New parser! #154

mrob95 · 2019-10-22T18:42:44Z

This has been bugging me all week so I finally took another look at it. Turns out I was using the slow, forgiving lark parser (Earley) rather than the fast, extremely uncooperative parser (LALR).

Headlines:

Tests down from 6s to 3s
Breathe start-up down from ~3s to <1s
Caster start-up down from ~20s to <10s
Major simplification

This is still a work in progress, although I think I have caught at least most of the potential edge cases. The only thing remaining that it doesn't like in caster is "((meth|method)|(meth|method)s)" in ide_shared.py. I don't think this should actually be valid syntax, but am willing to be persuaded.

As I said, LALR is quite unforgiving and the error messages are not brilliant so modify this at your peril :-). I tried a lot of things which I thought should have worked but didn't.

TODO:

~~Proper error messages~~
clean up directory structure, delete old parser and tests
~~more tests?~~

Questions:

What happens in apps/family/loader_parser.py? It appears to rely on the old parser but I have no idea what any of that stuff does

drmfinlay · 2019-10-23T09:36:12Z

Thanks for this Mike! I haven't had a look at the code yet, but these sound like pretty good improvements. Unfortunately, I won't have much time to check it over the next week. I'll try to get back to you.

I'm not sure what the modules in apps/family do either. I'll try using them soon.

mrob95 · 2019-10-23T11:09:48Z

No rush, it might be good to get a few people to test this with their grammars to make sure this hasn't broken anything.

I can't make head or tail of apps/family. The original commit for some of it is here but doesnt really give any details. I can't find anything which says what it might be for.

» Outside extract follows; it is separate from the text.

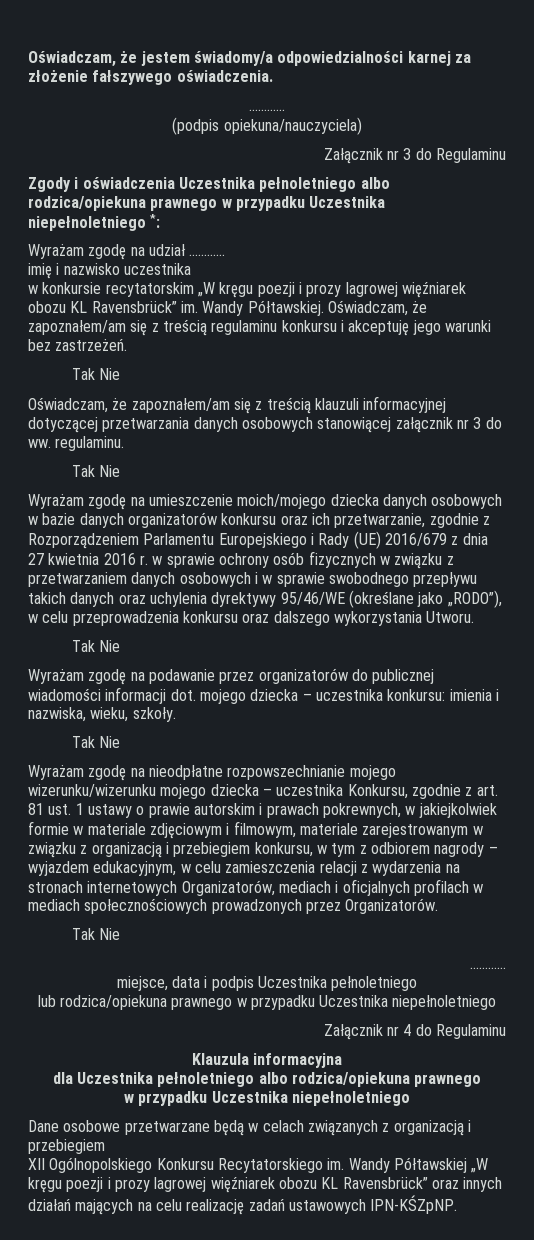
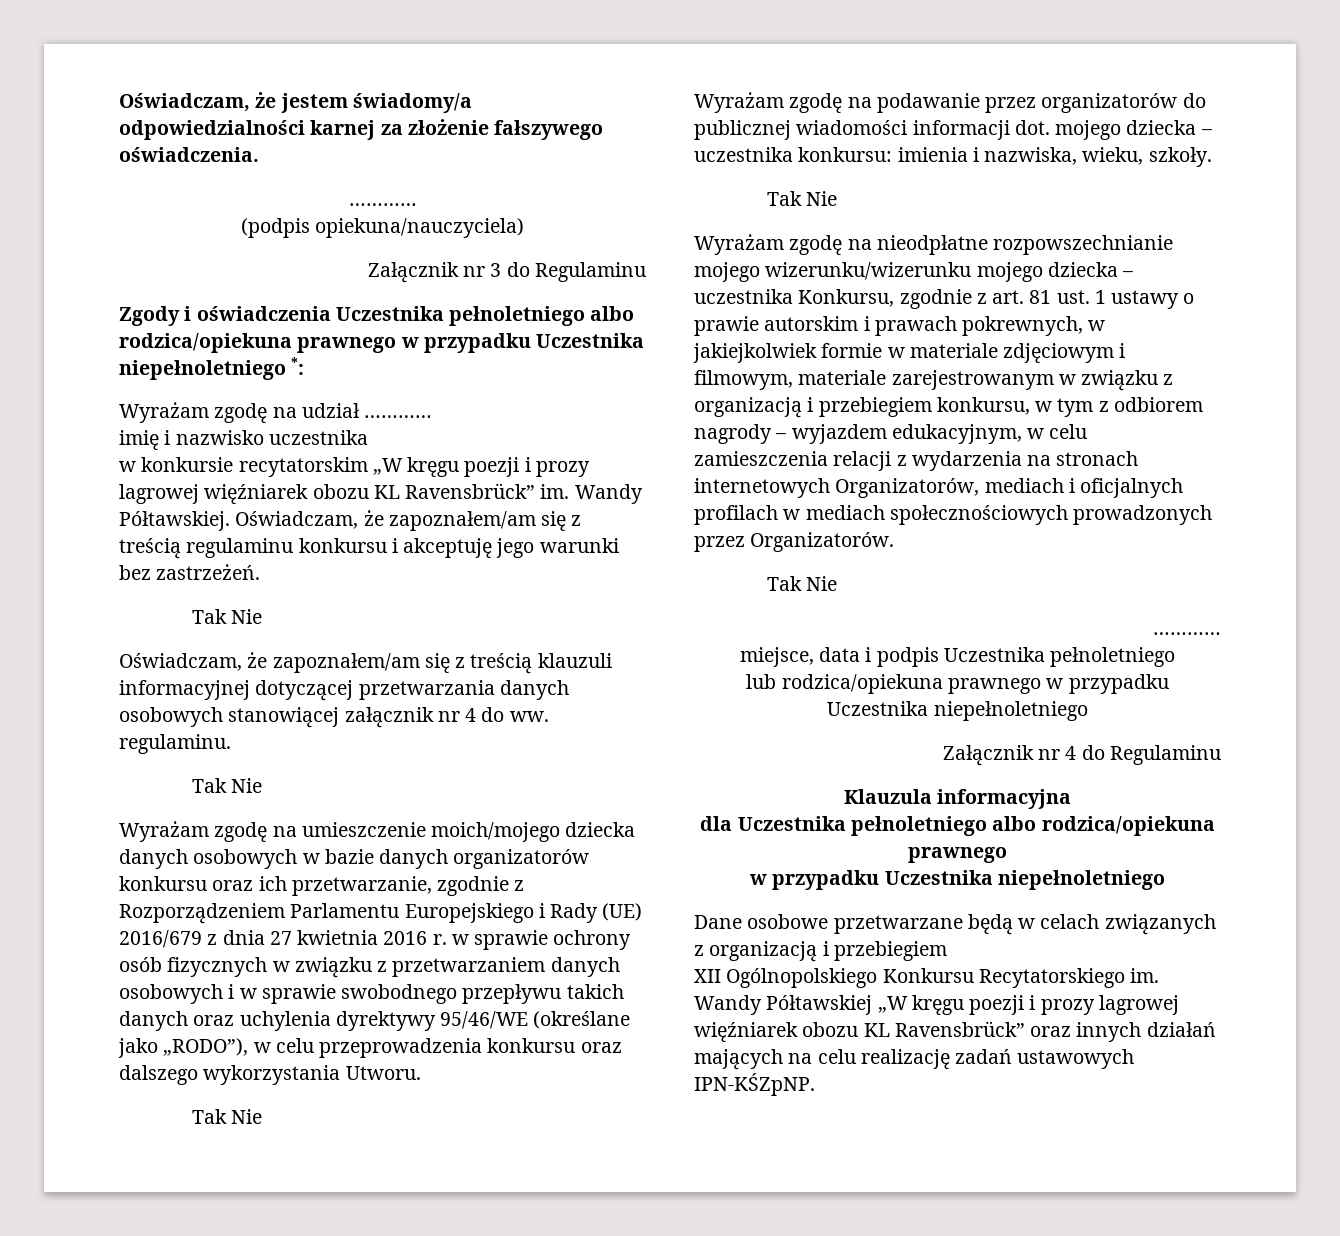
- Oświadczam, że zapoznałem/am się z treścią klauzuli informacyjnej dotyczącej przetwarzania danych osobowych stanowiącej załącznik nr 3 do ww. regulaminu.
+ Oświadczam, że zapoznałem/am się z treścią klauzuli informacyjnej dotyczącej przetwarzania danych osobowych stanowiącej załącznik nr 4 do ww. regulaminu.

drmfinlay · 2019-11-10T03:31:22Z

Hey @mrob95, sorry I haven't been reviewing this recently. I've noticed the CI build for this issue is failing for Python 2.7 (doc tests), even though GitHub isn't displaying the CI status. I am trying to fix that problem at the moment. I'm pretty sure the Python 3.x builds would also be failing if they included the doc tests.

I wouldn't worry about the apps/family stuff for the moment.

I should be more active on here in the next week to get some issues/PRs sorted out.

mrob95 · 2019-11-10T11:49:19Z

I'll take a look - the tests seem to be passing on my machine and I haven't been seeing the CI builds until now

Edit: Okay, easy fixes. The failing 2.7 tests were (obviously) a Unicode issue - lark always outputs Unicode strings so the assertions need to reflect this.

The failing doctest was due to a misunderstanding - I had assumed that sentences would be parsed into a sequence of individual literals each one word, but it seems like they should actually just be one literal. Makes sense.

drmfinlay · 2019-11-10T23:55:56Z

Thanks for the fixes. I'll try to get the doctests working with Python 3.x today.

I was wondering if the new parser's grammar could be modified to allow quoted strings. This would start to fix #138.

mrob95 · 2019-11-11T07:44:20Z

It already allows e.g. "hello 'world'" -> Literal(u"hello 'world'"), if we needed to produce a different class than that would be easy to do. Do you know what the QuotedLiteral needs to look like?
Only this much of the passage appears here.